The largest dogwood tree in the country is a half hour from my house. It was a beautiful late spring day in North Carolina. The blossoms had already fallen off the dogwoods but I wanted to go back to see the special tree.
It stands a stately watch over the Matthis Family Cemetery by a church near Clinton NC. I wanted to go commune with the holiness and ancient wisdom in it, to take a twig to pray by and pay my respects to the living and the dead in the place.
I parked by the road a hundred yards from the tree. There was a single mourner, a woman preparing to leave; the church was deserted. I got out of my car and waved goodbye to her and she left. I had the place in silence to myself.
I skirted the graveyard walking in that stiff, self conscious manner I adopt in such places and arrived at the plaque in front of it,  calling the tree the "largest known living dogwood in the USA"  certified thus in 1995,  31 feet tall and with a 48 foot branch spread.
I stood there feeling the silent electricity of the place.
To the left of the tree there's a fine little marble bench facing the largest part of the cemetery and I went over to read the inscription on it." Perhaps they are not stars in the sky but rather openings for our loved ones to shine down upon us to let us know they are happy."
I smiled and walked around the tree touching the bark and discovered a large cavity on the opposite side of the tree from the bench. Inside the cavity I found a geocache box. It had a notebook and a dozen tokens that people enjoy leaving in such things, but I had nothing to leave there.
I closed the box and walked away back to my car to find something, took a nickel from the dash and went back to put it in the box.
I was reaching into the tree to get the box when I saw it. Ten feet away on the bench there was something I hadn't seen the first time I looked at it. I went to pick it up and found it was a metal barrette or hairclip. It was dirty and rusty and I picked it up and rubbed the sand off it.
I am pretty sure it wasn't there before when I was looking much more closely at the bench and I am completely certain there was nobody else there to leave it when my back was turned.

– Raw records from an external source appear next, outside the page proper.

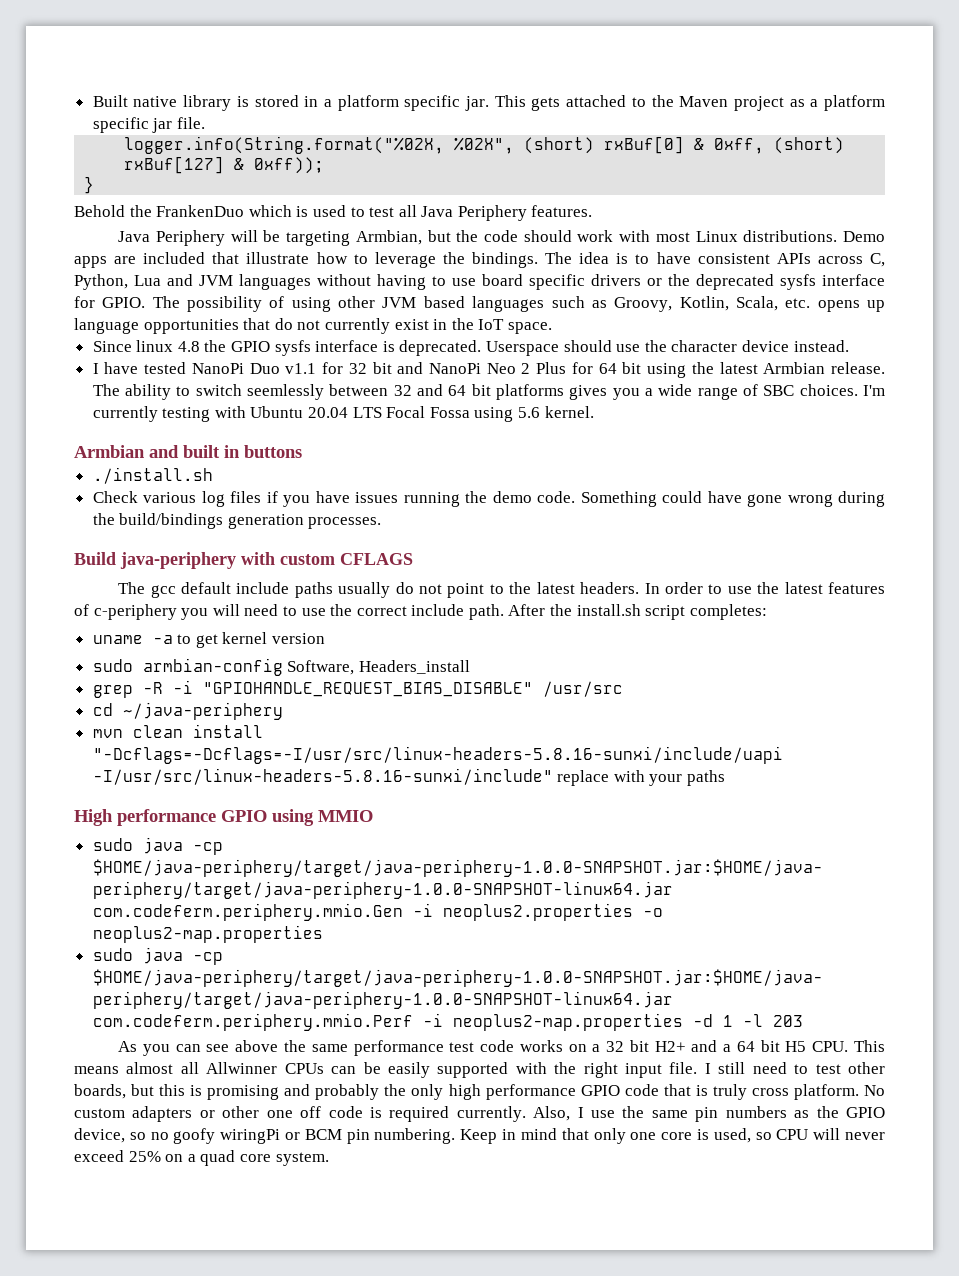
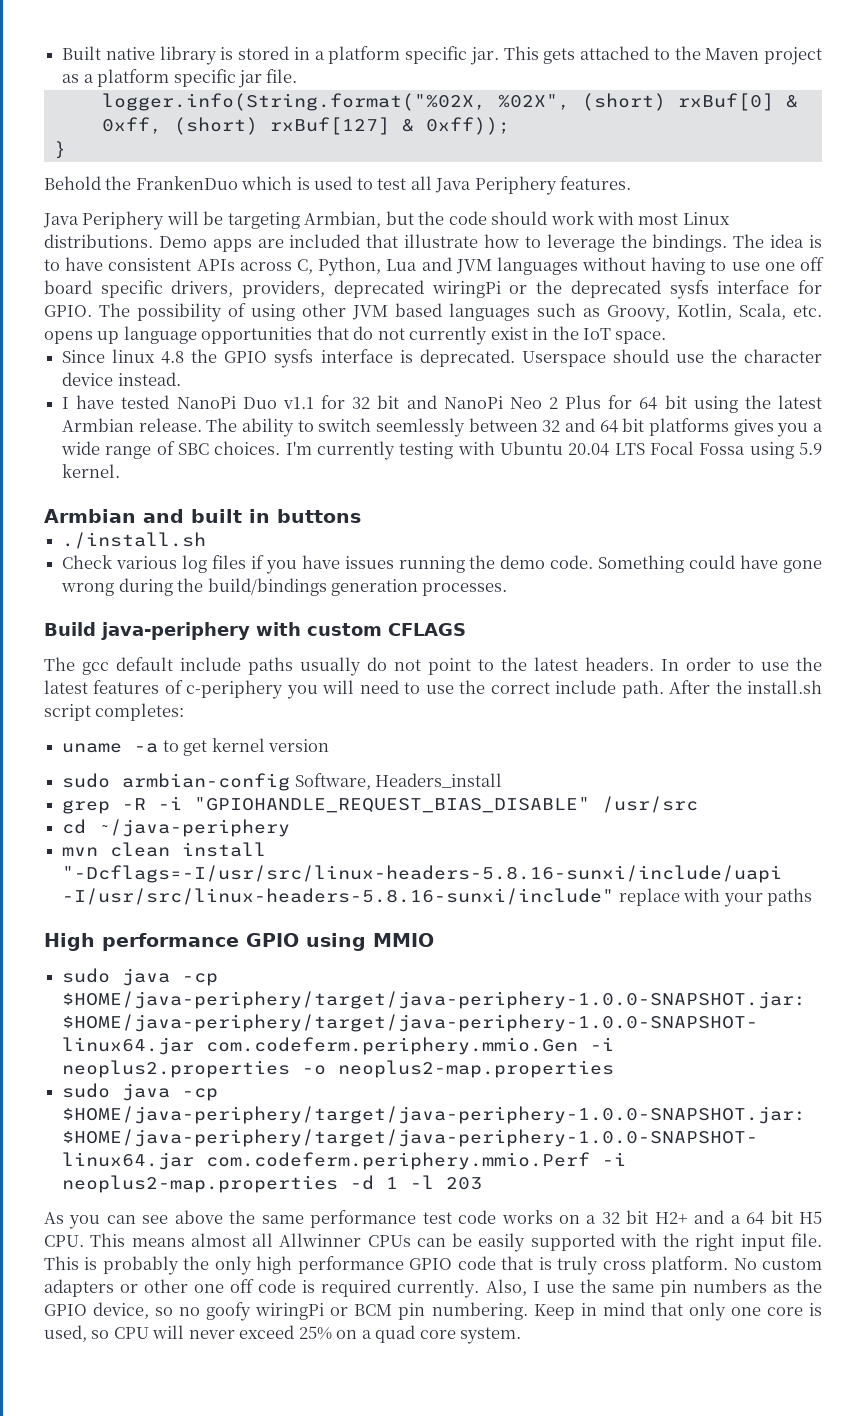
[482,274,641,290] board specific drivers -> [764,257,824,271] [44,280,501,298] one off board specific drivers, providers, deprecated wiringPi
[518,407,541,418] 5.6 -> [799,442,823,455] 5.9
[92,746,783,764] "-Dcflags=-Dcflags=-I/usr/src/linux-headers-5.8.16-sunxi/include/uapi -> [62,865,783,883] "-Dcflags=-I/usr/src/linux-headers-5.8.16-sunxi/include/uapi
[704,1062,886,1074] [74,1084,311,1100] I still need to test other boards, but this is promising and -> [44,1256,98,1270] This is

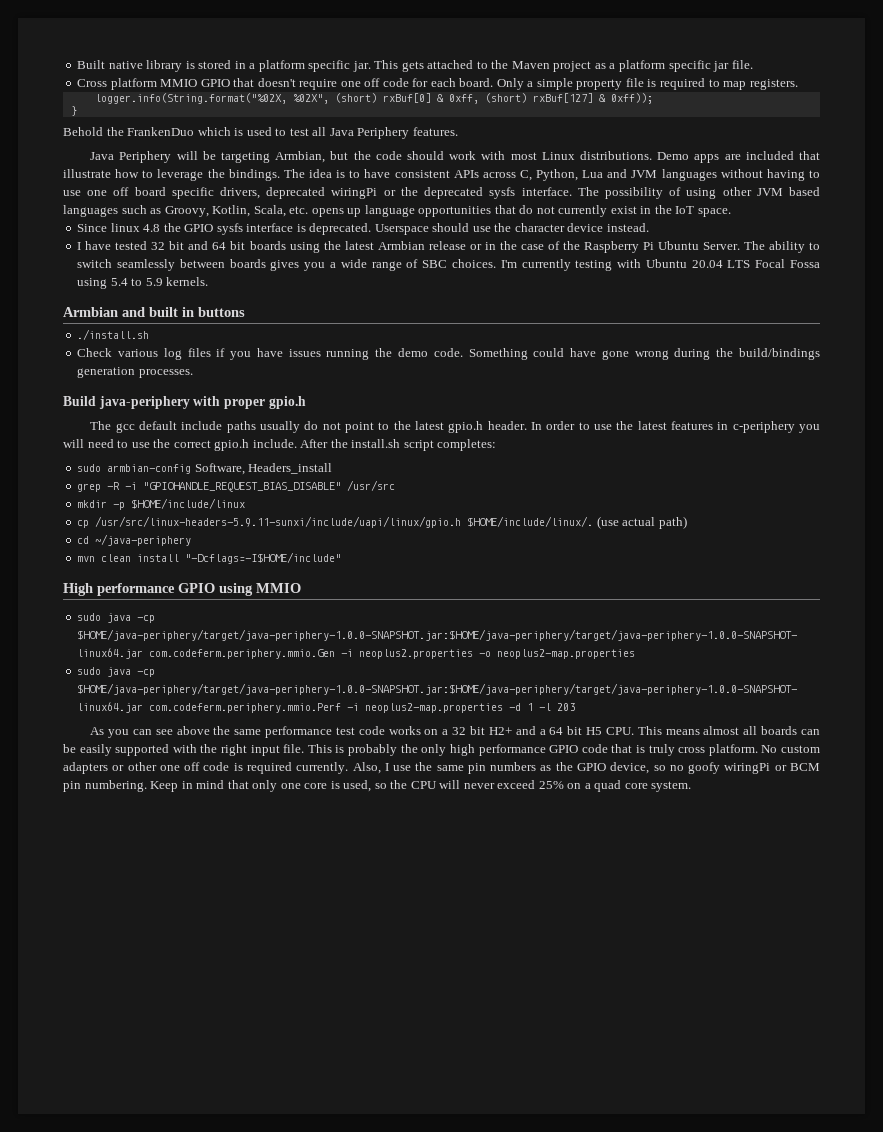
(298, 76) none -> [77,78,798,90] // Cross platform MMIO GPIO that doesn't require one off code for each board. Only a simple property file is required to map registers.
[242,280,326,298] providers, -> (261, 193) none
[717,280,823,294] [44,305,92,317] interface for GPIO. -> [521,187,572,196] interface.
[176,395,687,410] NanoPi Duo v1.1 for 32 bit and NanoPi Neo 2 Plus for 64 bit -> [151,241,286,250] 32 bit and 64 bit boards
[138,418,730,437] release. The ability to switch seemlessly between 32 and 64 bit platforms -> [428,241,820,253] [77,259,266,271] release or in the case of the Raspberry Pi Ubuntu Server. The ability to switch seamlessly between boards
[799,442,823,455] [62,464,121,478] 5.9 kernel. -> [110,277,209,286] 5.4 to 5.9 kernels.
[307,623,466,636] custom CFLAGS -> [223,396,306,409] proper gpio.h
[585,657,654,671] headers. -> [448,421,527,433] gpio.h header.
[164,680,183,694] of -> [717,422,729,430] in
[555,680,664,698] include path. -> [214,439,297,451] gpio.h include.
[62,738,329,756] // uname -a to get kernel version -> (497, 445) none
(699, 804) none -> [77,498,246,510] [77,516,687,529] // mkdir -p $HOME/include/linux // cp /usr/src/linux-headers-5.9.11-sunxi/include/uapi/linux/gpio.h $HOME/include/linux/. (use actual path)
[62,865,783,883] [62,888,812,907] "-Dcflags=-I/usr/src/linux-headers-5.8.16-sunxi/include/uapi -I/usr/src/linux-headers-5.8.16-sunxi/include" replace with your paths -> [185,552,342,564] "-Dcflags=-I$HOME/include"
[279,1233,411,1247] Allwinner CPUs -> [761,726,798,735] boards
(110, 1334) none -> [390,780,408,789] the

It pleases me to think of a ghost little girl seeing I needed a token to leave in the box and putting it there for me to find, so that's what I did with it. I signed my twitter handle in the notebook and left the nickel and the clip inside. I embraced the tree, standing there for a long time listening to it and finally left the place, trying to figure out what just happened.
I will go back to speak with the spirit and see if the barrette is still there which I believe it not be. I think she ghost will take it back to give to someone else.